Equipped with an unquenchable curiosity and a sense of bravery which seemingly knows no bounds, Louis Theroux has managed to carve his name out as one of the world’s foremost documentarians since his inaugural series, Louis Theroux’s Weird Weekends, debuted all the way back in January 1998.
The intervening 20 years has seen the 48-year-old tackle a range of challenging topics and often hugely-controversial subjects, from chilling encounters with neo-Nazis to boldly exploring the terrifying jail culture which permeates through some of the US’s most notorious prisons.
To celebrate his two decades of filmmaking, Theroux has perused his way through the BBC’s voluminous archives to pick seven of his favourite documentaries for a new BBC iPlayer collection. All of the films – which, for fair warning, are not generally for the faint-hearted – are available to watch now on the BBC’s online catch-up service, with Theroux further explaining the reasons behind his seven choices in a short introductory film, which you can watch here.
But before you go and binge-watch all of the films in question, here’s a handy guide to the seven documentaries chosen by Theroux.
Inside Story: Mini
A bizarre tale indeed: Mini follows a troubled 11-year-old, Michael ‘Mini’ Cooper, who just happens to be a serial arsonist who has torched both a church and his family home – the latter while his father was inside.
Quadrophenia director Franc Roddam helmed the 1975 film, which shocked viewers across the UK as an attempted exploration of the motives behind Mini’s behaviour – filmed while he was housed in a young offenders’ home in County Durham – were laid bare across 45 gripping minutes.
Life and Death Row – ‘Truth’
BBC Three’s award-winning Life and Death Row series is a challenging watch generally, but the ‘Truth’ episode – which first aired back in 2016 – is an especially enthralling film which delves into the immense complexities of capital punishment in the US.
This episode focused on the murder of 18-year-old Justin Back in January 2014, with two of his 19-year-old friends – Austin Myers and Timothy Mosley – later arrested and charged with his murder.
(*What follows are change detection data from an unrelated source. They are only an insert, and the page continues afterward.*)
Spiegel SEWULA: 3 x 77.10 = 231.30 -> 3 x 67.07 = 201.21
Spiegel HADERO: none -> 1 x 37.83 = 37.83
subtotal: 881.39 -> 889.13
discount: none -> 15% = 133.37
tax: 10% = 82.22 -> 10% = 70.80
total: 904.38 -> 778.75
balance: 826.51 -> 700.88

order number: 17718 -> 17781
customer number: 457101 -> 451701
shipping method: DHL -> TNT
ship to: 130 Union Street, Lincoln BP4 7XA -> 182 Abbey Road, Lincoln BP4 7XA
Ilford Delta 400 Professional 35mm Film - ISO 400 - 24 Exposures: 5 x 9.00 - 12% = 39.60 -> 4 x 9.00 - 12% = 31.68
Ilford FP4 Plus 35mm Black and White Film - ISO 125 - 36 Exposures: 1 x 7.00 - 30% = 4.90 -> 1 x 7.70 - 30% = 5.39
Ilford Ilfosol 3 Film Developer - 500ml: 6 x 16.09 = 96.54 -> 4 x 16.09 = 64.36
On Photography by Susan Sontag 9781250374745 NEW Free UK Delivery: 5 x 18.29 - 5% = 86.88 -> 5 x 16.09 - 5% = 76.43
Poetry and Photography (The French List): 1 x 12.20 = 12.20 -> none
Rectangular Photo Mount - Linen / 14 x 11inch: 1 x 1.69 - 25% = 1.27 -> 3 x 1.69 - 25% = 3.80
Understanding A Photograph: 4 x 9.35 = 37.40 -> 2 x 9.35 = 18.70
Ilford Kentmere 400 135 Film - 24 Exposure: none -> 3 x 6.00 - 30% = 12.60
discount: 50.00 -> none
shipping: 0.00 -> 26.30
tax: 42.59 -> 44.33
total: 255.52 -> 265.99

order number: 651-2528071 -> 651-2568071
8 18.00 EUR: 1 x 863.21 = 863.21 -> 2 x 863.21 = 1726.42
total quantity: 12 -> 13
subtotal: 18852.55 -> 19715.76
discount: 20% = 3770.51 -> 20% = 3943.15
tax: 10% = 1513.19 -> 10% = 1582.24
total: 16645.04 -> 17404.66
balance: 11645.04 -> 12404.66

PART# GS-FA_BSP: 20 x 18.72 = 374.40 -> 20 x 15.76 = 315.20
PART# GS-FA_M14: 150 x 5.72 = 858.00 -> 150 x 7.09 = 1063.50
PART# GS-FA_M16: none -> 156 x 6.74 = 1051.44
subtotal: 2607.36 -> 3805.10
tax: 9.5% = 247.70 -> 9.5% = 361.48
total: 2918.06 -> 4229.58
The twist? Both Myers and Mosley have totally different accounts of what happened – leaving prosecutors, who were seeking the death penalty for the murderer, with the hugely difficult task of coming to a decisive verdict.
Between Life and Death
Filmed at Addenbrooke’s Hospital in Cambridge over six months, Nick Holt’s gripping 2010 documentary follows doctors working in the country’s leading brain injury unit. Its main focus is a male patient who can only communicate by moving his eyes, which serves as his only method of telling doctors whether he wants to live or die.
Between Life and Death inspired Theroux to go on to make his 2014 documentary Edge of Life, which focused on LA’s Cedars-Sinai Medical Centre.
Storyville – Philip and His Seven Wives
Another bizarre set-up: released in 2006, Philip and His Seven Wives – directed by Marc Isaacs – tells the story of former British rabbi Philip Sharp, who claims he was told by God that he was destined to become a Hebrew king and is therefore permitted to have as many wives as he likes.
“The surprising thing, in a way, is that he’s managed to convince seven women to be his wives,” Theroux said about Sharp – whose home in Hove is opened up to Isaacs over the course of 69 very revealing minutes.
Storyville – Exposed: Magicians, Psychics and Frauds
Exposed: Magicians, Psychics and Frauds tells the story of James ‘The Amazing’ Randi, who enjoyed a career as a magician and escapologist for over half a century. Randi’s later mission, however, is to expose ‘con artists’ (including faith healers, fortune tellers and psychics) who he believes have co-opted the art form of magic and deception for their own personal gain.
One of Randi’s big rivals is Uri Geller, who just so happens to be one of Theroux’s most sought-after subjects – so it’s no surprise to see this 2014 film included as part of the collection.
Fourteen Days in May
A deeply affecting film, Paul Hamann’s Fourteen Days In May documents the countdown to the execution of Mississippi inmate Edward Earl Johnson. Johnson always disputed his conviction for murder – the only crime he was ever accused and convicted of committing – and attempted to appeal against his death sentence for eight years in the US courts.
Filmed and released in 1987, this heartbreaking documentary – which makes a powerful case against the use of the death penalty – also provides insight from prison guards and other inmates on death row at Mississippi State Penitentiary, as well as members of Johnson’s own family. A must-watch.
Rain in My Heart
The final film in Theroux’s curated collection is this powerful 2006 documentary, which follows four people in Kent who are struggling with alcoholism.
Paul Watson’s documentary is an unflinching, fly-on-the-wall portrayal of a set of troubled individuals who are either battling their addiction with alcohol or, quite incredibly, seem ignorant of its potentially devastating effects.